花は桜木、男は泰示-。巨人大田泰示外野手(24)が15日、漫画ドカベン「岩鬼正美」級の豪快アーチを放った。宮崎キャンプ最終日の紅白戦で白組4番に座り、3回1死一塁、新助っ人右腕マイルズ・マイコラス投手(26=レンジャーズ)のスライダーに反応。人気キャラクターをほうふつとさせる一撃をバックスクリーン右に運んだ。川相ヘッドコーチが「岩鬼のようになってほしい」と願望を込める大砲。チーム屈指の野性味を帯びる男が、新成巨人のクリーンアップ候補に名乗りを上げた。

 「グワァラゴワガキーン!」。衝撃音が響き渡った。3回1死一塁、大田が描いた放物線はバックスクリーン右に入った。「ドカベン」の岩鬼をほうふつとさせる中堅方向への豪快弾。「打席の中でいつも意識していることができたのが良かった」。岩鬼のように筋骨隆々の体を揺らしながらダイヤモンドを回った。

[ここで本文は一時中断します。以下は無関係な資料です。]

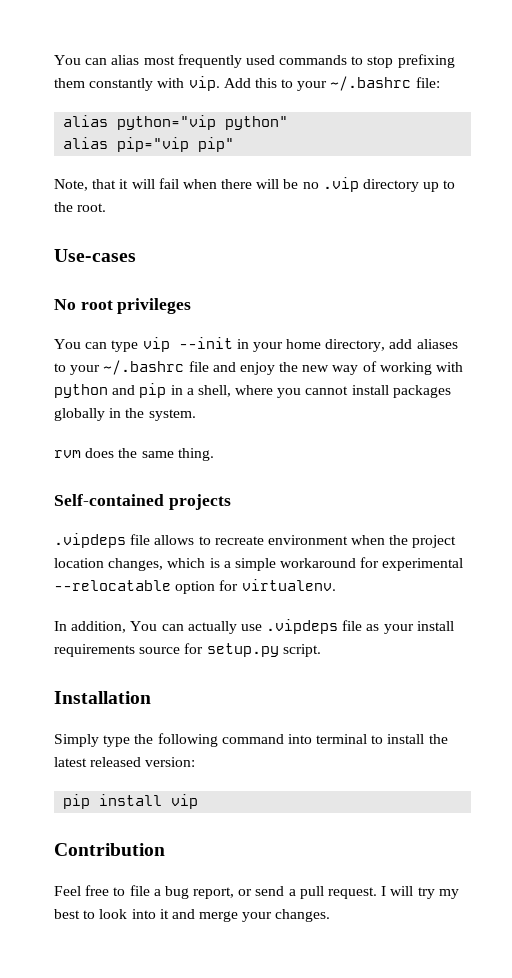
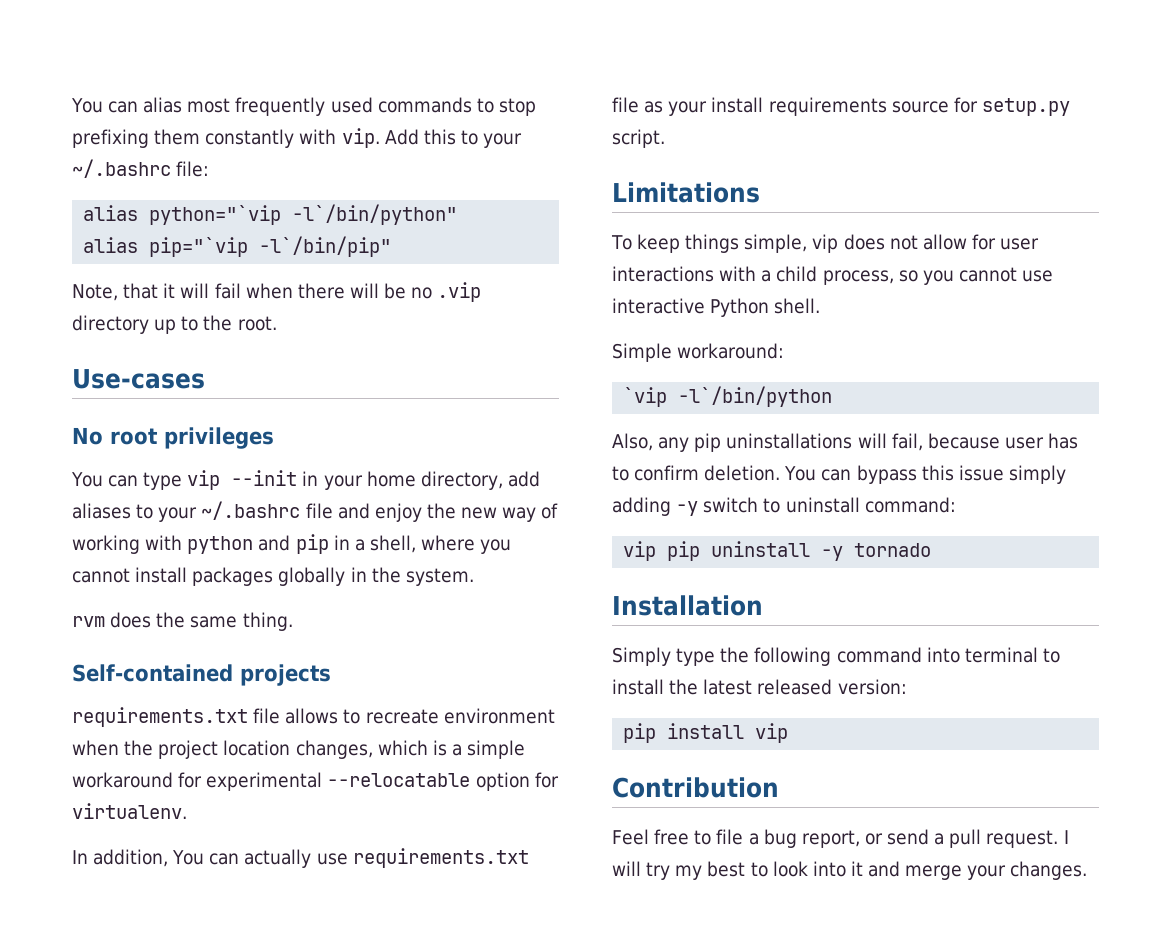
[117,115,289,130] [63,137,235,152] python="vip python" // alias pip="vip pip" -> [149,204,458,225] [83,236,392,257] python="`vip -l`/bin/python" // alias pip="`vip -l`/bin/pip"
[54,533,126,548] .vipdeps -> [72,707,248,727] requirements.txt
[266,619,339,634] .vipdeps -> [352,848,529,868] requirements.txt
(321, 650) none -> [612,182,760,203] [611,234,1040,253] [612,266,1054,285] [612,298,821,317] [612,343,785,362] [623,386,833,407] [612,433,1079,452] [612,465,1067,484] [612,497,956,516] [623,541,932,561] // Limitations // To keep things simple, vip does not allow for user interactions with a child process, so you cannot use interactive Python shell. // Simple workaround: // `vip -l`/bin/python // Also, any pip uninstallations will fail, because user has to confirm deletion. You can bypass this issue simply adding -y switch to uninstall command: // vip pip uninstall -y tornado

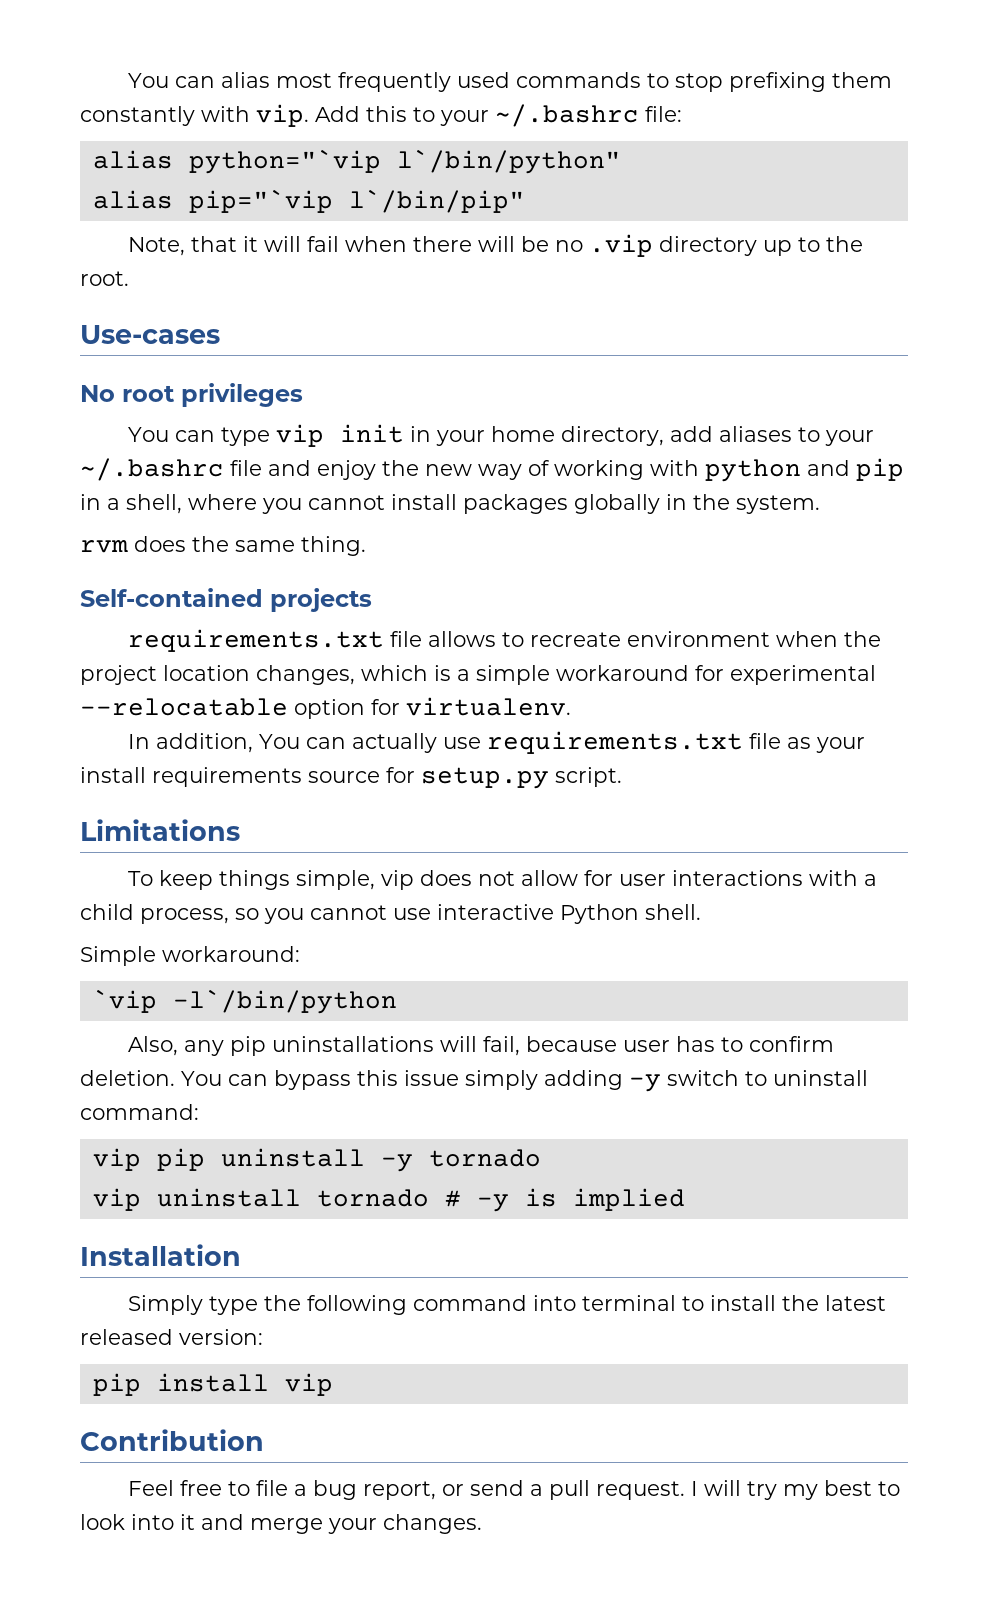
[292,204,458,225] -l`/bin/python" -> [396,149,621,174] l`/bin/python"
[259,236,392,257] -l`/bin/pip" -> [348,189,525,213] l`/bin/pip"
[231,470,298,486] --init -> [340,424,405,443] init
(932, 550) none -> [92,1188,685,1212] // vip uninstall tornado # -y is implied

 「花は桜木、男は泰示」。岩鬼の座右の銘のように、ファーストストライクからガンガン振った。5回の第3打席。ファウルでタイミングを合わせながら、右越えの二塁打を放った。バットを体の内側からしならせ、押し込めたから、逆風も関係なかった。打席に立つ度、拍手が起こった。本家のように「何かを起こす」期待感の表れだった。

 グラウンドでの大声、豪快さと意外性、そして愛されるキャラクター。どこにいても、一瞬で分かる存在感は、川相ヘッドコーチにも野球漫画を代表する名キャラを連想させた。「岩鬼のようになってほしい。悪球打ちじゃないけど、思い切ってやってほしい。野性味を出してね」。荒々しくあれ-。その代名詞が「男・岩鬼」だった。

 2つの重圧にも勝った。試合前、スタメン表の名前をふと見た。「白組・4番大田」。3試合目で初めて、レギュラー組の4番を任された。阿部、村田が続く打順。「びっくりした」と言うが、「4番って考えてしまうと、プレッシャーになる」と遮った。ネット裏には長嶋終身名誉監督。力む場面でも、打席に集中した。

 試合後、かつては「山田太郎」に憧れを抱いた阿部が中井ら若手に叫んだ。「明日の1面は泰示。しゃべっても、記事は泰示だぞ」と認めた。キャンプ前、原監督は大田について「クリーンアップの一角を打ってくれれば、という願望を持っています」と話した。紅白戦3試合で5割、1本塁打、4打点。巨人の4番を“岩鬼”と“山田”が争う可能性も浮上した。

 大活躍にも、岩鬼のような大ごとは言わなかった。「もっと正確性を上げないと。スタメンを任される選手になるには、まだまだ足りないです」と引き締めた。原監督は「必要以上に褒めることはない。少しでもプラスになれば」と多くを語らなかった。岩鬼は1番が定位置だが4番の経験もある。巨人打線の“顔”に大田が挑戦する。【久保賢吾】

 ◆岩鬼正美(いわき・まさみ)不朽の野球漫画「ドカベン」の登場人物の1人。柔道から野球へ転じ、明訓高へ。「グワァラゴワガキーン」という規格外の打球音で、悪球を意に介さずバックスクリーンまで運ぶ。非常に勝負強く、幾度となくチームの窮地を救った。中学2年生時に身長190センチをオーバー。希代の豪傑であると同時に仲間思いであり、乱闘が起こると真っ先に飛び出していく。